A tertúlia teve como objectivo juntar um grupo de empresários que lançasse ideias concretas sobre como renovar a imagem do associativismo empresarial no país, e na região de Leiria, de forma a que as empresas se sintam verdadeiramente representadas pelas estruturas associaivas, adianta.

Henrique Neto começou por referir que «a imagem do movimento associativo não é boa» em todo o País, devido ao número excessivo de associações e por serem criadas à imagem de um qualquer protagonismo. Acresce o facto de serem pouco organizadas e do Estado fazer tudo para não lhes dar importância, ou subsidiá-las, para as tornar dependentes e dóceis, adianta o comunicado.

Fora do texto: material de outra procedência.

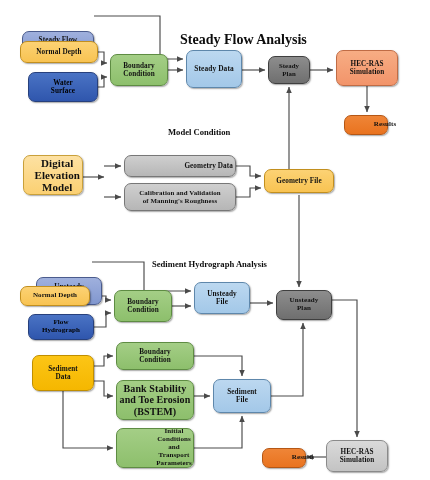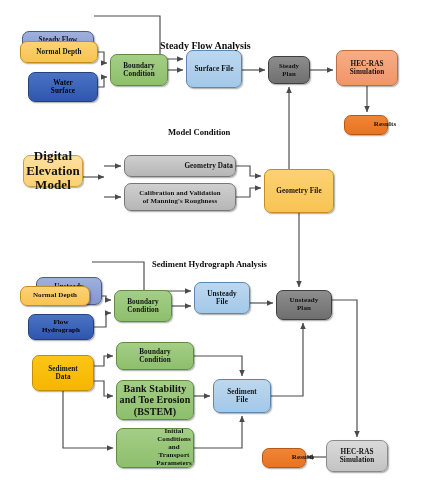--- a/index.html
+++ b/index.html
@@ -118,7 +118,7 @@
     </g>
   </svg>
 
-<div class="sec-title" style="left: 160px; top: 40px; font-size: 10px;">Steady Flow Analysis</div>
+<div class="sec-title" style="left: 160px; top: 32px; font-size: 14px; padding-left: 20px;">Steady Flow Analysis</div>
     <div class="sec-title" style="left: 168px; top: 127px; font-size: 8.6px;">Model Condition</div>
     <div class="sec-title" style="left: 152px; top: 259px; font-size: 8.6px;">Sediment Hydrograph Analysis</div>
     <div class="node c-periwinkle" style="left: 22px; top: 3px; width: 72px; height: 26px; font-size: 7.2px;">

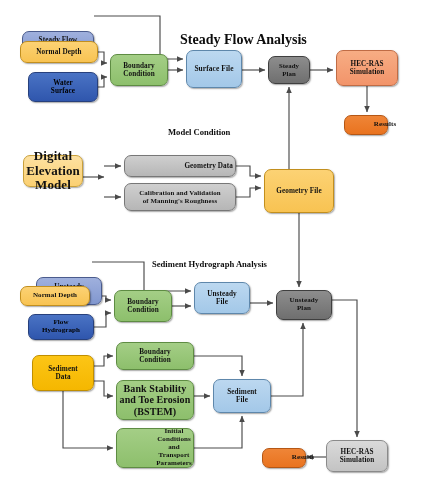--- a/index.html
+++ b/index.html
@@ -134,7 +134,7 @@
       <div>Boundary<br>Condition</div>
     </div>
     <div class="node c-lightblue" style="left: 186px; top: 50px; width: 56px; height: 38px; font-size: 7.4px;">
-      <div>Surface File</div>
+      <div>Steady Data</div>
     </div>
     <div class="node c-darkgray" style="left: 268px; top: 56px; width: 42px; height: 28px; font-size: 6.8px;">
       <div>Steady<br>Plan</div>

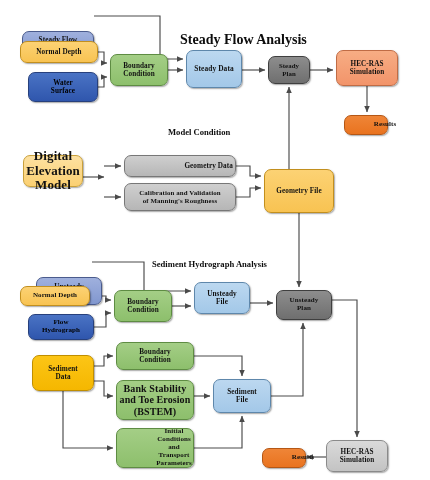--- a/index.html
+++ b/index.html
@@ -145,7 +145,7 @@
     <div class="node c-orange" style="left: 344px; top: 115px; width: 44px; height: 20px; font-size: 7px;">
       <div>Results</div>
     </div>
-    <div class="node c-lightamber" style="left: 23px; top: 155px; width: 60px; height: 32px; font-size: 13px;">
+    <div class="node c-lightamber" style="left: 23px; top: 155px; width: 60px; height: 40px; font-size: 11px; justify-content: flex-end;">
       <div>Digital<br>Elevation<br>Model</div>
     </div>
     <div class="node c-gray" style="left: 124px; top: 155px; width: 112px; height: 22px; font-size: 7.2px; justify-content: flex-end;">

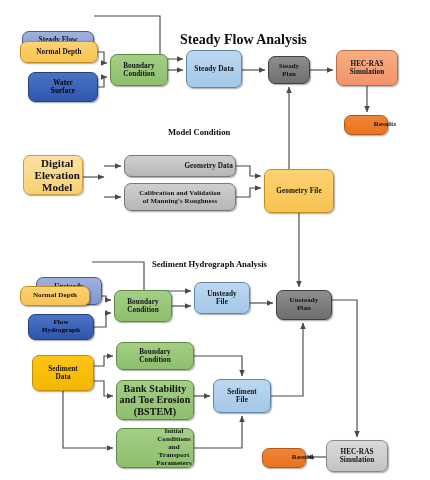--- a/index.html
+++ b/index.html
@@ -154,7 +154,7 @@
     <div class="node c-gray" style="left: 124px; top: 183px; width: 112px; height: 28px; font-size: 6.9px;">
       <div>Calibration and Validation<br>of Manning's Roughness</div>
     </div>
-    <div class="node c-amber" style="left: 264px; top: 169px; width: 70px; height: 44px; font-size: 7.2px;">
+    <div class="node c-amber" style="left: 264px; top: 169px; width: 70px; height: 24px; font-size: 7.2px;">
       <div>Geometry File</div>
     </div>
     <div class="node c-periwinkle" style="left: 36px; top: 249px; width: 66px; height: 28px; font-size: 7.2px;">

Deste modo, os empresários acabam por não se rever nas associações, revela Henrique Neto, concluindo, no entanto, que «Portugal é talvez dos países onde o movimento associativo é realmente necessário pois o Estado é ineficaz e a sociedade civil fraca».

O debate foi iniciado por Henrique Neto, associado da NERLEI e um dos seus fundadores, e em simultâneo associado e vice-presidente da actual Direcção da AIP (Associação industrial Portuguesa), associação para quem tem vindo a desenvolver um trabalho na tentativa de fortalecer a relação entre a AIP e os seus associados.